Referring to FIG. 5, a planetary gear speed reducer 70 in accordance with a third embodiment of the present invention is similar to that of the first embodiment, having the following difference. The gear bracket 76 includes four first accommodation chambers 77 arranged equiangularly and four second accommodation chambers 78 arranged equiangularly. The first and second accommodation chambers 77 and 78 do not align with each other. When the number of teeth of the sun gear 73 is 36, the number of teeth of the first gears 71 is 18, the number of teeth of the second gears 72 is 24, the number of teeth of the first annular gear 74 is 72, and the number of teeth of the second annular gear 75 is 84, each of the first and second gears 71 and 72 is four in number and they are mounted in the first and second accommodation chambers 77 and 78 separately. In the third embodiment, after calculation, it can be learned that the speed reduction ratio is 21 while the second annular gear 75 outputs rotation if the first annular gear 74 is fixed; if the second annular gear 75 is fixed, while the first annular gear 74 outputs rotation, the speed reduction ratio is −20. As can be known from the above embodiments, as long as the number of teeth of each gear is changed, the planetary gear speed reducer can provide a low, medium or high reduction ratio.

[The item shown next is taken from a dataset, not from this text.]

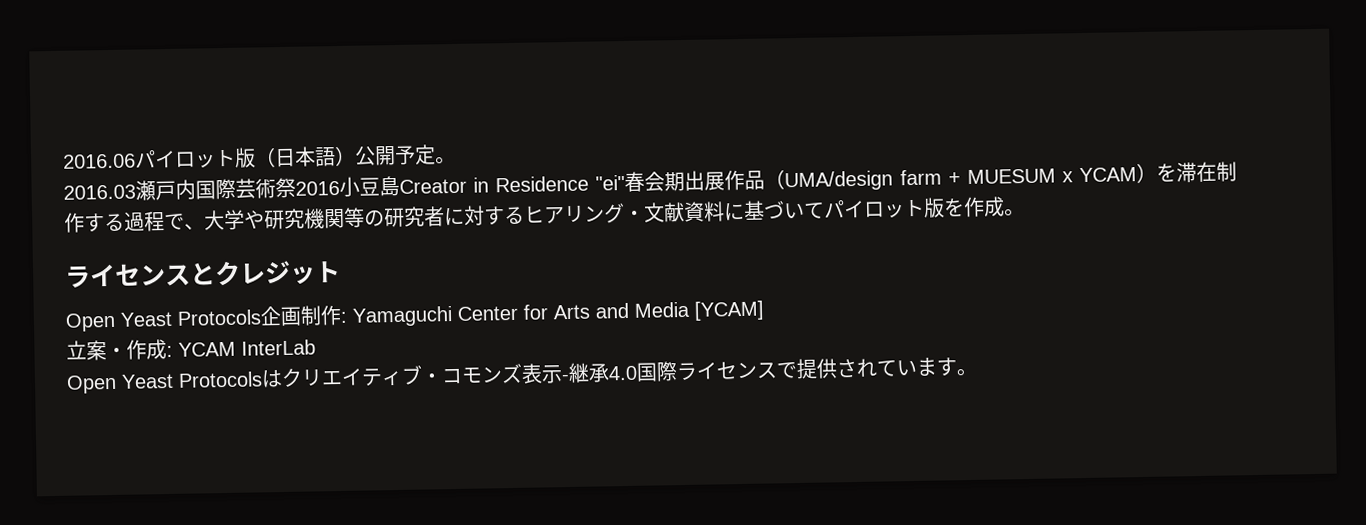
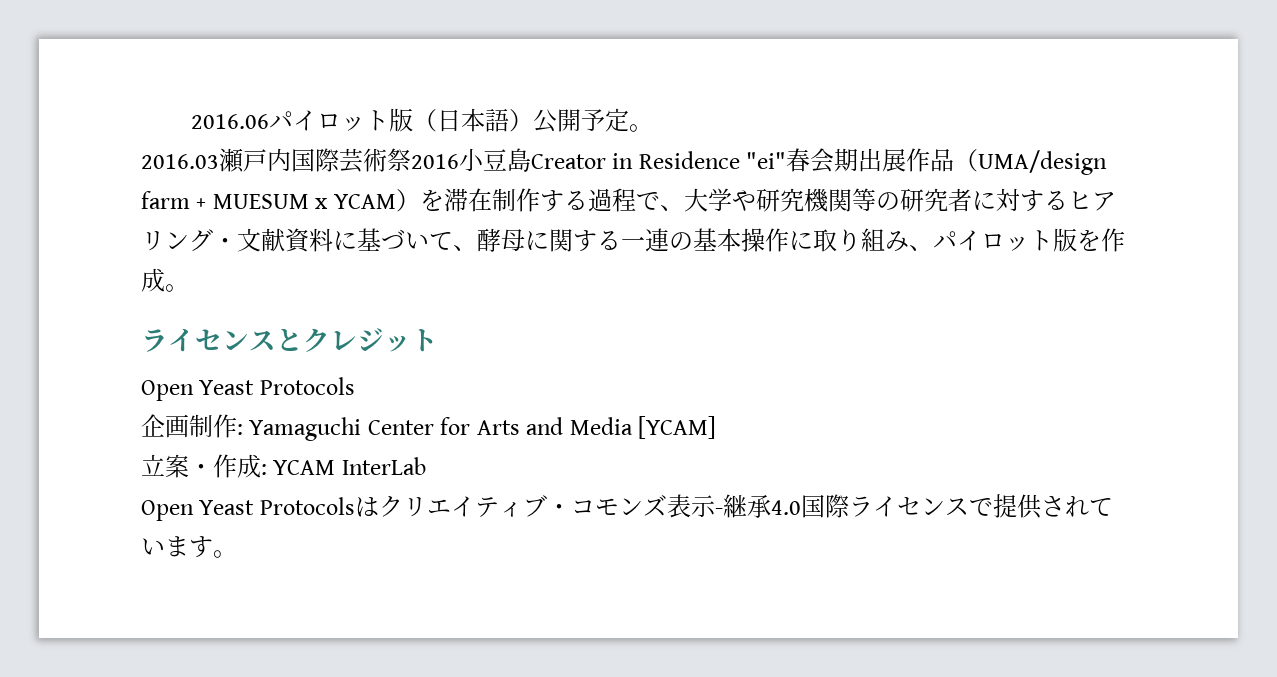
(825, 210) none -> [453,228,933,252] 、酵母に関する一連の基本操作に取り組み、
(262, 317) none -> (355, 386) //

Although particular embodiments of the invention have been described in detail for purposes of illustration, various modifications and enhancements may be made without departing from the spirit and scope of the invention. Accordingly, the invention is not to be limited except as by the appended claims.

Claims

1. A planetary gear speed reducer, comprising:

a gear bracket, said gear bracket comprising a center hole, and a first locating portion, a second locating portion and a third locating portions arranged in parallel along said center hole;

a sun gear mounted in said center hole of said gear bracket;

a plurality of first gears rotatably mounted in between said first locating portion and said second locating portion of said gear bracket and meshed with said sun gear,

a plurality of second gears rotatably mounted in between said second locating portion and said third locating portion of said gear bracket and meshed with said sun gear,

a first annular gear meshed with said first gears; and

a second annular gear meshed with said second gears.

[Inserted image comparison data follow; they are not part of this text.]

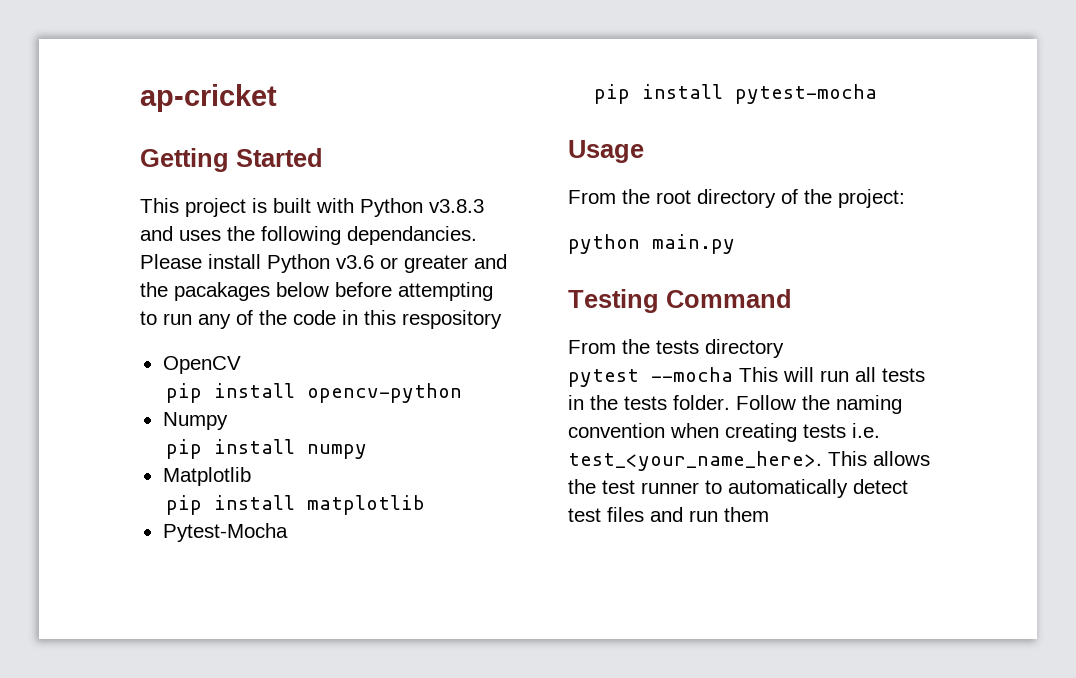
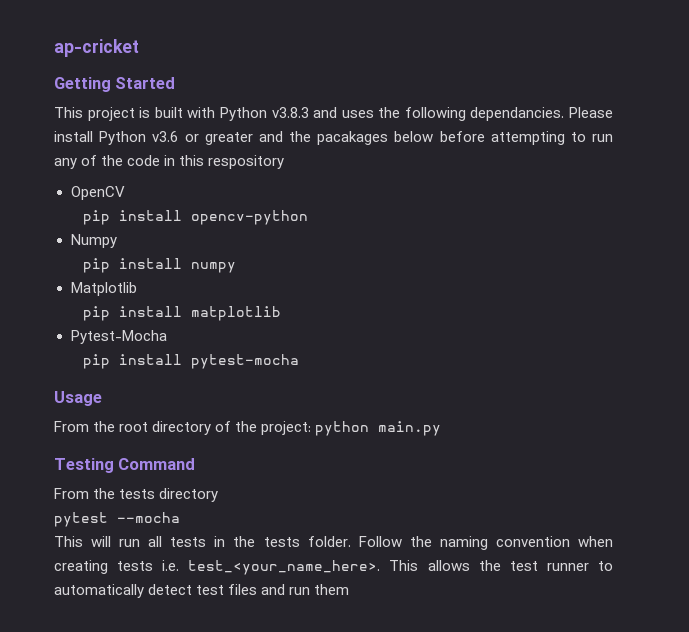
(905, 198) // -> (312, 428) none
(733, 374) none -> (180, 517) //

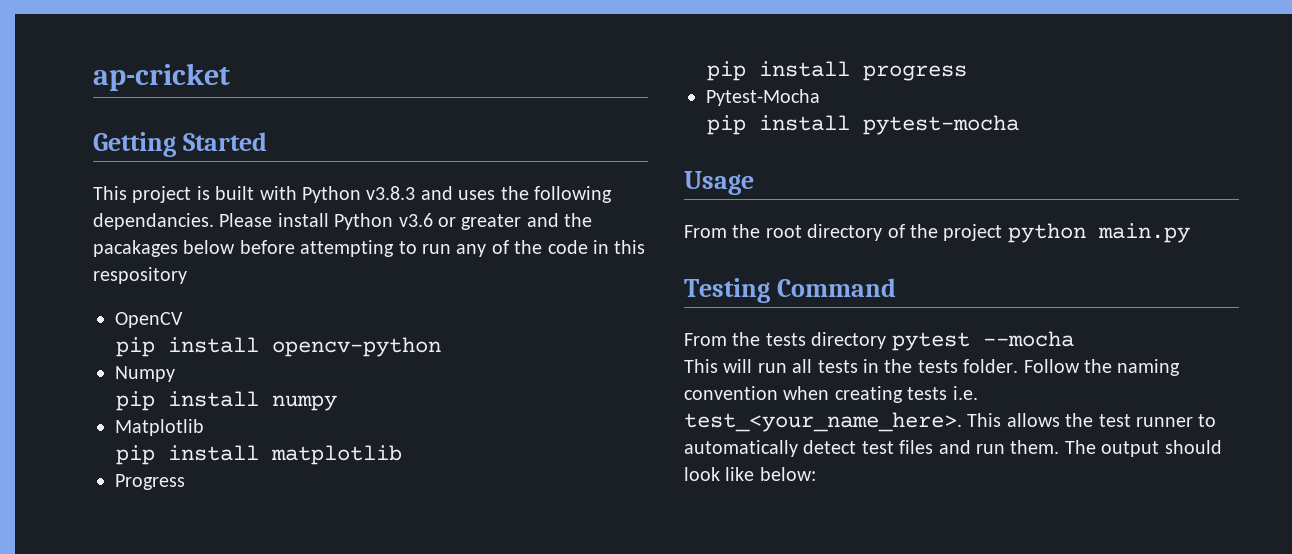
(282, 313) none -> [115,474,185,490] [707,61,968,81] // Progress // pip install progress
[261,421,312,435] project: -> [943,224,1003,241] project
(219, 495) // -> (887, 340) none
[314,584,350,595] them -> [1010,440,1222,457] [684,467,816,481] them. The output should look like below:

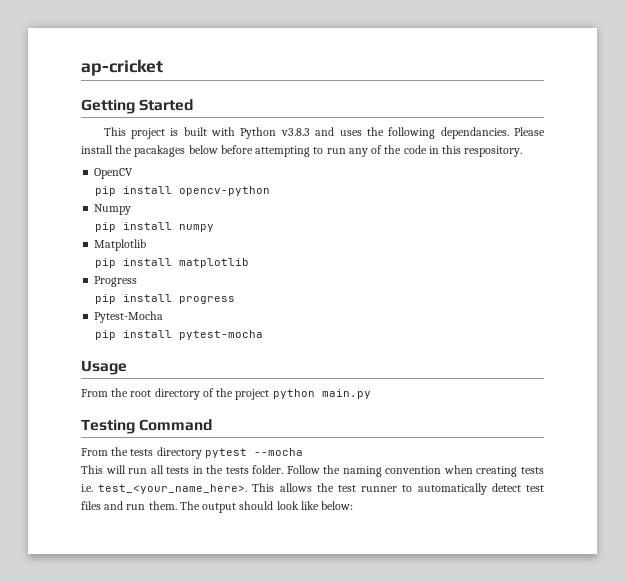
[334,213,559,230] Python v3.6 or greater and -> (113, 149) none
[93,267,187,284] respository -> [464,146,523,157] respository.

2. The planetary gear speed reducer as claimed in claim 1, wherein the number of said first gears is the common factor of the total number of teeth of the sun gear and the first annular gear and the number of teeth of the sun gear or the first annular gear.

3. The planetary gear speed reducer as claimed in claim 1, wherein the number of said second gears is the common factor of the total number of teeth of the sun gear and the second annular gear and the number of teeth of the sun gear or the second annular gear.

4. The planetary gear speed reducer as claimed in claim 1, wherein the difference between the number of teeth of the first annular gear and the number of teeth of the second annular gear is more than 1.

5. The planetary gear speed reducer as claimed in claim 1, wherein said first gears are respectively arranged in a coaxial manner relative to said second gears.

6. The planetary gear speed reducer as claimed in claim 1, wherein said first gears are respectively arranged in a non-coaxial manner relative to said second gears.

7. The planetary gear speed reducer as claimed in claim 1, further comprising a shaft inserted through said sun gear and adapted for rotating said sun gear.

8. A gear bracket for planetary gear speed reducer, comprising three annular locating portions coaxially arranged in parallel and two accommodation chambers respectively defined between each two adjacent ones of said three annular locating portions for accommodating a plurality of gears in each said accommodation chamber.

9. The gear bracket as claimed in claim 8, wherein the gears accommodated in said two accommodation chambers are respectively arranged in a coaxial manner.

10. The gear bracket as claimed in claim 8, wherein the gears accommodated in said two accommodation chambers are respectively arranged in a non-coaxial manner.